Southeastern Seminary and The College at Southeastern welcomed students back on campus today for spring convocation and the first day of classes. During his convocation message, President Danny Akin charged students, staff, and faculty to pursue a lifestyle of Christ-like humility as they make disciples of Jesus.
Welcoming new students to campus, Mark Liederbach, dean of students at Southeastern, reminded attendees of Southeastern’s foundational commitments and of the biblical passages that uniquely communicate the theme and mission of the institution.
“The Bible serves for us as the single highest authority for all that we do and teach,” Liederbach commented as he read from 2 Timothy 3:16-17. “It is our highest task here to come under its authority, teach it with clarity, conform our lives to its loving instruction, and happily tell others the message that we find in it.”
Flowing from this commitment to the authority of God’s word and the priority of sharing it with others, Southeastern’s mission is to equip students to serve the Church and fulfill the Great Commission. That is why Southeastern strives to make every classroom a Great Commission classroom, challenging both new students and returning students to be devoted to the task of making disciples who make disciples.
Encouraging attendees to pursue this mission with humility, Akin preached expositionally through 1 Peter 5:5-14, commending a lifestyle of humility and dependence on God.
“I believe one of the most important identifying marks of a Christian is the mark of humility,” noted Akin. “In fact, the Bible tells us that it is at the very heart of what it means to have the mind of Christ.”
Imitating the humility of Christ, as Akin explained, fuels patience and empathy toward others while also promoting godly submission to authority and unity with one another. In this way, humility transforms a person’s horizontal relationships.
Humility, however, should also characterize a person’s vertical relationship with God.

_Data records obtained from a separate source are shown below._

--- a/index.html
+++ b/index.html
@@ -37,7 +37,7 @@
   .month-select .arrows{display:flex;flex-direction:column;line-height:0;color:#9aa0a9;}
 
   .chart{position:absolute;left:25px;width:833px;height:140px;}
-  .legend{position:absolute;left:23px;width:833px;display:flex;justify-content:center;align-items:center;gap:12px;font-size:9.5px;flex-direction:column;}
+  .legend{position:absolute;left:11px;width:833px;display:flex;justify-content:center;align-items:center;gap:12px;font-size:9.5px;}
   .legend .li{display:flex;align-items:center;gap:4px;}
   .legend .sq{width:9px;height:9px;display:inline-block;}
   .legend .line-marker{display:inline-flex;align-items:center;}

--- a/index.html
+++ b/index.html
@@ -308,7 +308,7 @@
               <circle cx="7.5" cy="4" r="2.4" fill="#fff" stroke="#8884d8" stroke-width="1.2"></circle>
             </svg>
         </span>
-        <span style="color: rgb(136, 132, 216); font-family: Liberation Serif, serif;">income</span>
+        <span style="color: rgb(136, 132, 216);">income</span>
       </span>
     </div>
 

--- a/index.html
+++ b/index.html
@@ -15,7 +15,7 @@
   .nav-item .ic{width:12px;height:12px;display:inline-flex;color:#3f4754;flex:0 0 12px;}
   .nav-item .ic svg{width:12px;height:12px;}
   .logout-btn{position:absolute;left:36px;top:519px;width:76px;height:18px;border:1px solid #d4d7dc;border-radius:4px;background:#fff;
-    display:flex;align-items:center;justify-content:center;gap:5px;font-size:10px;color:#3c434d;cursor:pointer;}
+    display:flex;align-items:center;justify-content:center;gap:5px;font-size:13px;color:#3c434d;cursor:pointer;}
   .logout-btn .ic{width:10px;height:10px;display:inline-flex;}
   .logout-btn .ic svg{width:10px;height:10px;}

That is why Akin noted in 1 Peter 5:6-7 that the call to Christ-like humility is not only a call to humility with one another but also a call to humility with God.
Akin, reminded students that self-promotion is contrary to God’s purposes with his people and that God chooses to exalt those who practice contentment and humility before him — not those who are self-sufficient or restless to climb the ladder of success.
“Be patient and wait on the Lord to exalt you,” Akin remarked. “Don’t try to manipulate the process. … Strive to be like Paul, who, while in prison, would say in Philippians, ‘I have learned in whatever situation I am to be content.’ When you find that ability to be content in whatever circumstance, then he — in his time — will raise you up.”
For Akin, what underlies this call to pursue humility is the invitation to stand firmly in the grace of God. The work of humility in the Christian’s heart is not something to be mustered on one’s own but rather a disposition to be empowered and enabled by God’s grace. After all, it is God’s grace that grants the Christian strength to serve in humility, to suffer in humility, and to withstand in humility the spiritual attacks that threaten the Christian’s dependence on God.
“Where should we stand as we seek to fulfill our ministry that God has given us?” Akin asked attendees. “We stand in God’s grace. As we encounter suffering, we stand in God’s grace. When the evil one comes against us, we stand in God’s grace because in God’s grace we find every strength and sufficiency we will ever need to be victorious in our service to King Jesus.”